Covington Capital Markets Leader Jumps to Cooley
Eric Blanchard, who led the capital markets and securities practice at Covington, said he was attracted to the size of Cooley's capital markets team.
March 10, 2020 at 05:00 AM
3 minute read
Eric Blanchard, who led the capital markets and securities practice at Covington & Burling, has moved to Cooley's New York office. He said the firm's deep bench and growing clout made sense for his clients in the European biotech space.
Blanchard said he's frequently been across from Cooley partners over the course of his career, including Div Gupta and capital markets group co-chairs Charlie Kim and David Peinsipp. The latter was his co-counsel on last year's Uber initial public offering. He said Cooley offers "a comprehensive service model for people who are innovators."

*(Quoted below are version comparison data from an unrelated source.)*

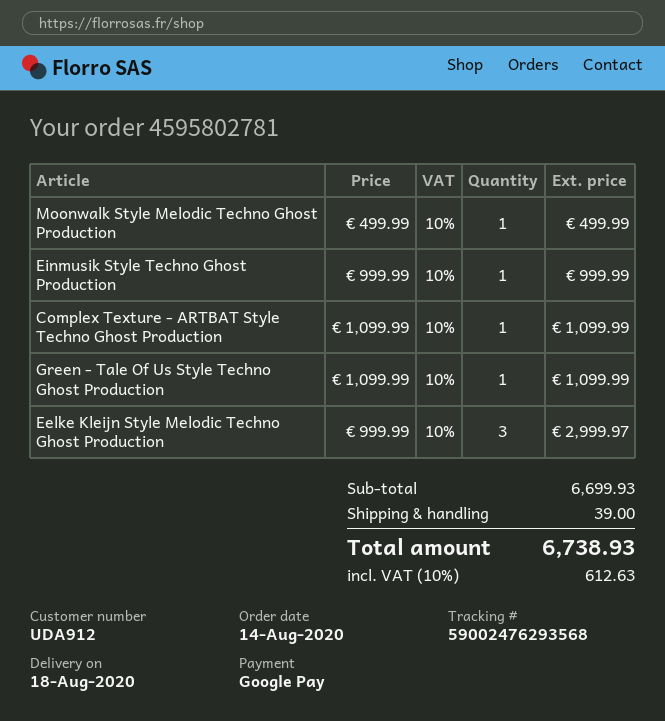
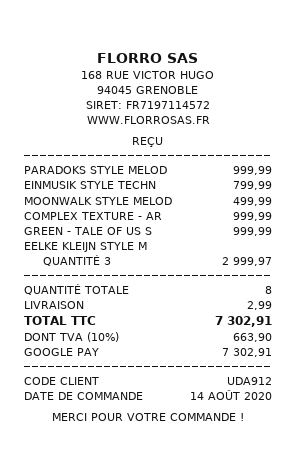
Einmusik Style Techno Ghost Production: 1 for 999.99 -> 1 for 799.99
Complex Texture - ARTBAT Style Techno Ghost Production: 1 for 1099.99 -> 1 for 999.99
Green - Tale Of Us Style Techno Ghost Production: 1 for 1099.99 -> 1 for 999.99
PARADOKS STYLE MELOD: none -> 1 for 999.99
shipping: 39.00 -> 2.99
tax: 10% = 612.63 -> 10% = 663.90
total: 6738.93 -> 7302.91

A key difference, he said, is that Cooley's capital markets team is much bigger. His practice group joined Covington from Dewey & LeBoeuf in 2012 but he said Covington has become more focused on white-collar cases and major litigation since then, becoming "the core" of the firm.

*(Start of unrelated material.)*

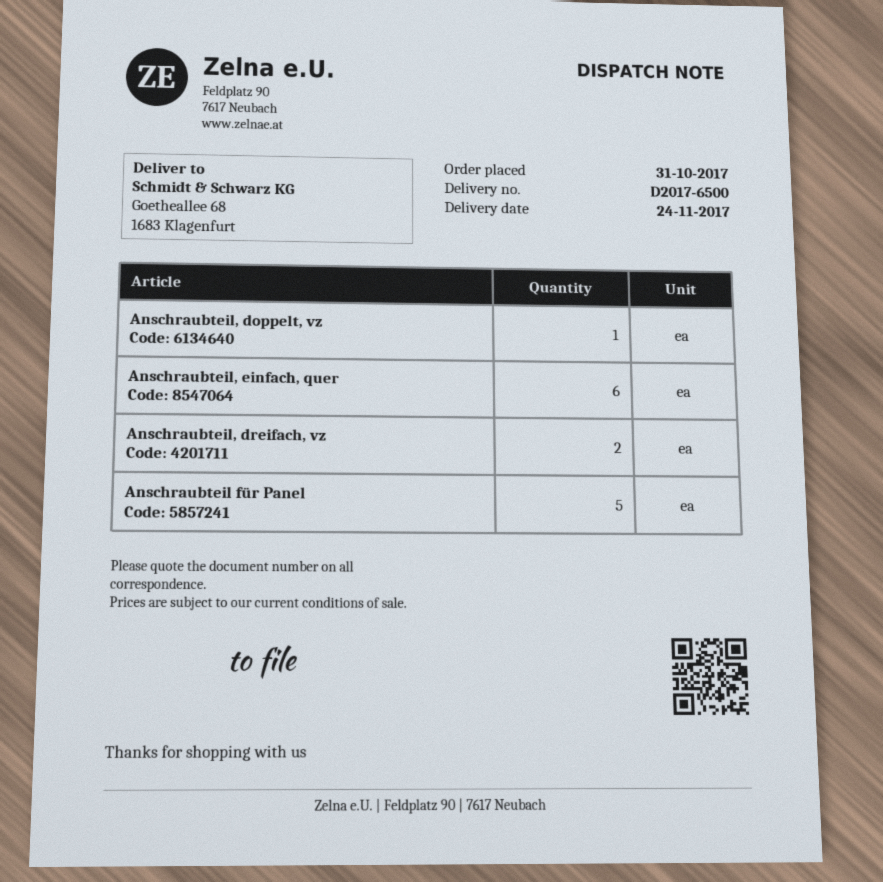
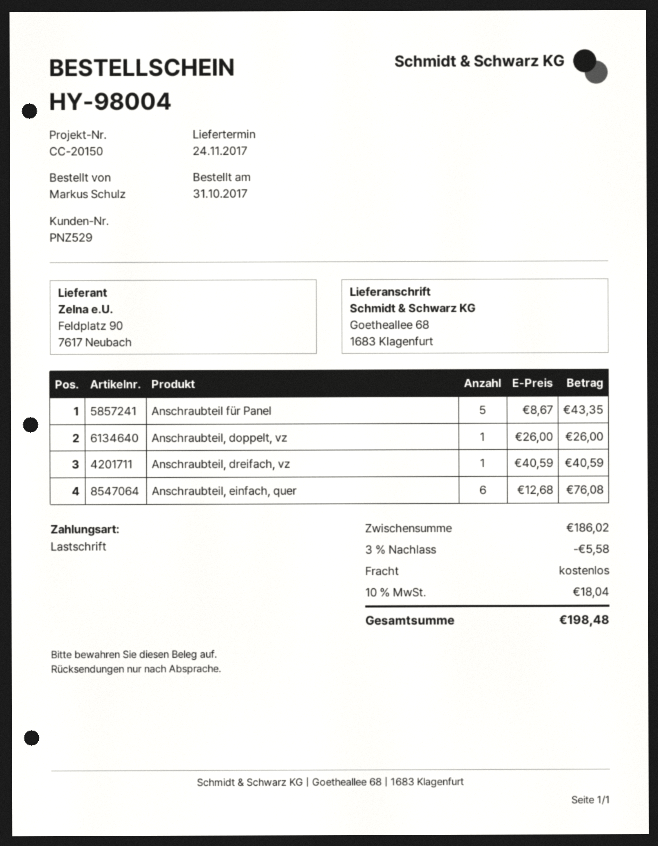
Anschraubteil, dreifach, vz: 2 -> 1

"Moving to a firm where the core is advising entrepreneurial companies and more directed toward capital markets and IPOs … was something that was attractive to me," he said.
In a statement, Cooley's Peinsipp praised his knowledge of the life sciences industry and called him a "trusted advisor" to investment banks. The firm described his practice as advising on IPOs and other equity offerings, financings, debt offerings, liability management transactions, proxy contests and acquisitions. He also advises public companies on governance and securities and disclosure issues.
Client reaction to the move has been "enthusiastic," Blanchard said. His last day at Covington was Friday and he started at Cooley on Monday. He declined to say whether anyone else would be moving with him.
A spokesman for Covington said the firm wished Blanchard well and said Brian Rosenzweig and Chris DeCresce would be leading the firm's capital markets and securities practice in light of his departure.
The move comes after a 2019 that saw Covington grow its average head count by 9%, its revenue by 6.3% to $1.19 billion and its profits per partner by about 4% to about $1.8 million. Cooley grew its revenue by 8.4% last year, to $1.33 billion, and boosted its profits per equity partner by 6.4% to $2.54 million.
Cooley's hire of Blanchard isn't a one-off lateral addition to its corporate partner ranks. Last week, the firm added Len Jacoby, an intellectual property transactions partner from Cooley. But Covington has also been staffing up, adding three project finance lawyers last week from DLA Piper: Joseph Tato, Charles Carroll and Andrea Chambers.